SoZ - Sozialistische Zeitung

Zur SoZ-Homepage SoZ - Sozialistische Zeitung, November 2009, Seite 08

Sieben auf einen Streich

Das FDP-Bürgergeld ist ein Horroszenario

von Wolfgang Ratzel

Der Lagebericht an der Sozialfront lautet: Die Alimentierung der „Nicht-mehr- Gebrauchten” ist zu teuer; die (Niedrig-)Lohnarbeit ist zu teuer; das Sozialversicherungssystem ist zu teuer; die Gesundheits- und Pflegekosten müssen „rationiert” werden; jedes annähernd den Lebensstandard sichernde Rentensystem wird unfinanzierbar; die innere Sicherheit muss sicher bleiben.
Sieben auf einen Streich! Das FDP-Bürgergeld kann‘s richten! Kommt es doch nicht nur als Bürgergeld daher, sondern als Teil eines Steuersystems, eingebettet in die Zerschlagung der verhassten Sozialversicherung, vernetzt mit der Förderung des Ehrenamts. Wer das Bürgergeld begreifen will, muss das Ganze sehen, in dem es hängt.
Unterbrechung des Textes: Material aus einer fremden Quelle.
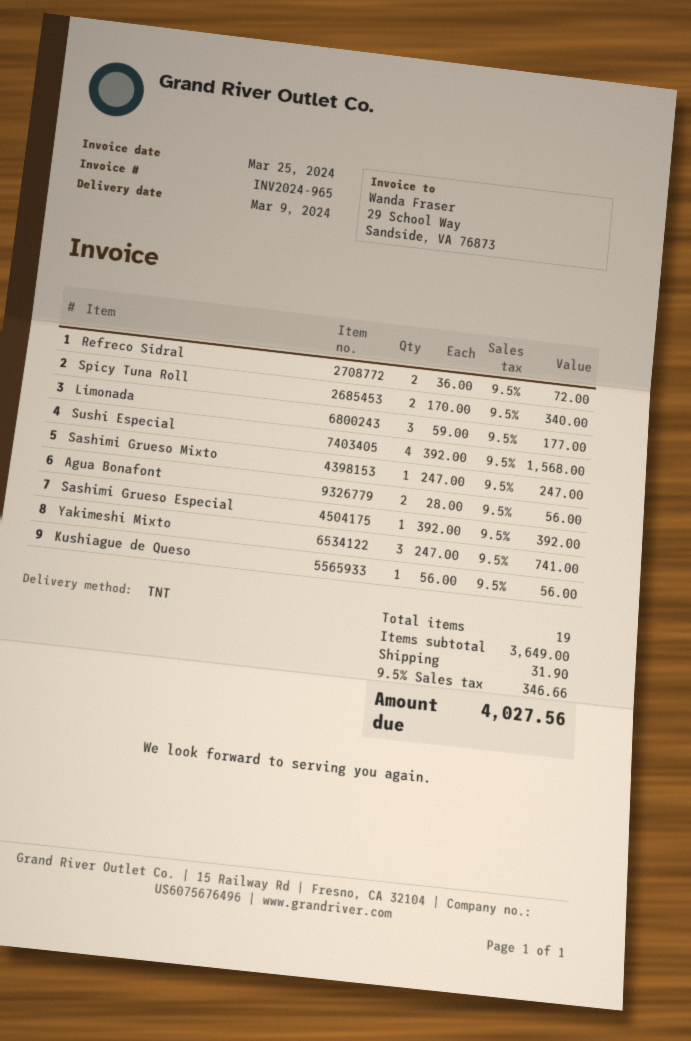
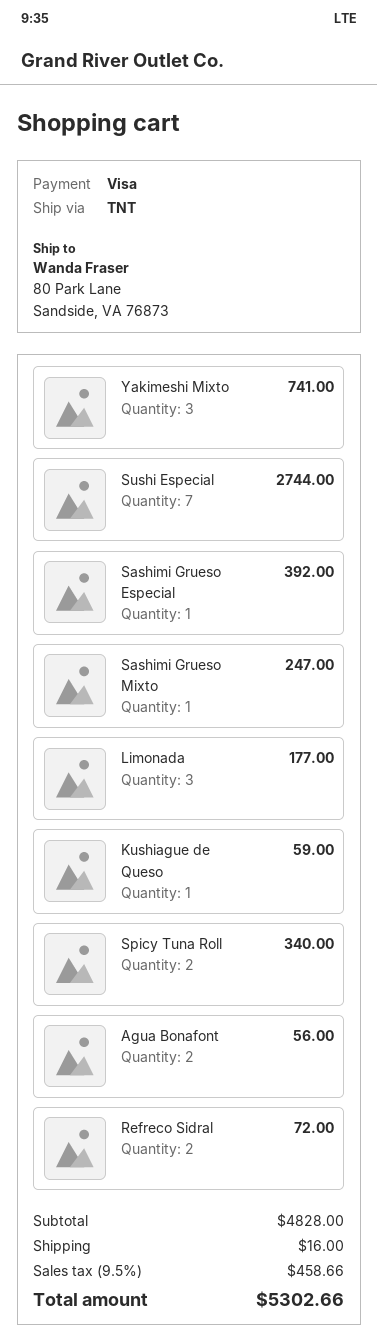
Sushi Especial: 4 for 1568.00 -> 7 for 2744.00
Kushiague de Queso: 1 for 56.00 -> 1 for 59.00
subtotal: 3649.00 -> 4828.00
shipping: 31.90 -> 16.00
tax: 9.5% = 346.66 -> 9.5% = 458.66
total: 4027.56 -> 5302.66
1.Streich: Man deckele das Bürgergeld auf pauschal 662 Euro und gelte damit alles ab, was Hartz IV bislang bedarfsabhängig bot (Miete, Heizung, Warmwasser). Die Mietkostenexplosion ist damit im Griff. Die 6 Milliarden schweren Eingliederungskosten fallen weg und damit alle Beratungs- und Betreuungskosten und vor allem der komplette öffentliche Beschäftigungssektor samt Arbeitsamt. Denn wo Gemeinwohlarbeit war, soll Sozialmarkt werden. Und was der Sozialmarkt nicht vermarkten kann, das wird das Ehrenamt richten.


2.Streich: Man verbessere die Zuverdienstregelung und erweitere den Mini-Job-Sektor. Denn: Wer noch irgendwie arbeitsfähig ist, wird bei 662 Euro arbeiten müssen — und zwar dort, wo es Stellen geben kann: im Niedriglohnsektor. Bürgergeld statt Mindestlohn, als flächendeckender Kombilohn eines aufgeblasenen Niedriglohnsektors — eine gigantische Lohnsubvention.

3.Streich: Man ersetze die umlagefinanzierte Sozialversicherung durch ein privates kapitalgedecktes Versicherungssystem mit Grundversicherungspflicht.


4.- 6.Streich: Man ersetze die Vollversicherung durch eine Kombination von Grundversorgung und Wahltarifen. Wer den bestmöglichsten Leistungsumfang will, muss das aus eigener Tasche zahlen.


7.Streich: Wer ausrastet, auf den wartet die Polizei.


In Ermangelung systemüberwindungsorientierter Bewegungen verbleiben seltsame „Hoffnungsträger": der CSU-Landesgruppenchef Ramsauer oder der CDA-Vorsitzende Karl-Josef Laumann (CDU) oder Ralf Brauksiepe, Arbeitsmarktexperte der CDU, und natürlich die gesamte katholische Soziallehre. Die stellen sich nämlich gegen das FDP-Bürgergeld, und Norbert Blüm sagt es klar: „Das Bürgergeld ist die Dampfwalze, die den Sozialstaat plattmacht!"
Jene Blüm‘sche Klarsicht fehlt Werner Rätz von Attac und der Bonner Attac-AG, die das bedingungslose Grundeinkommen fordern. Blüms Dampfwalze erscheint ihnen als Vordereingang zu einem „kulturellen und sozial erfüllten Leben” Im Retro-Sound einer Zukunftswerkstatt erträumen sie ein Universum volksgemeinschaftlicher Glückseligkeit, gestützt auf ein BGE von genau 989,99 Euro, das ist nämlich die Pfändungsgrenze. Und der Sozialstaat muss natürlich massiv ausgebaut werden; denn: „Für die Finanzierung notwendiger Dienstleistungen muss die Gemeinschaft (!) Sorge tragen.” Welche Gemeinschaft?
Wer sich nicht (wenigstens) gegen die Verschlechterungen von Hartz IV zusammenschließt, hat das FDP-Bürgergeld verdient. Ohne Widerstandsfleiß kein Widerstandpreis!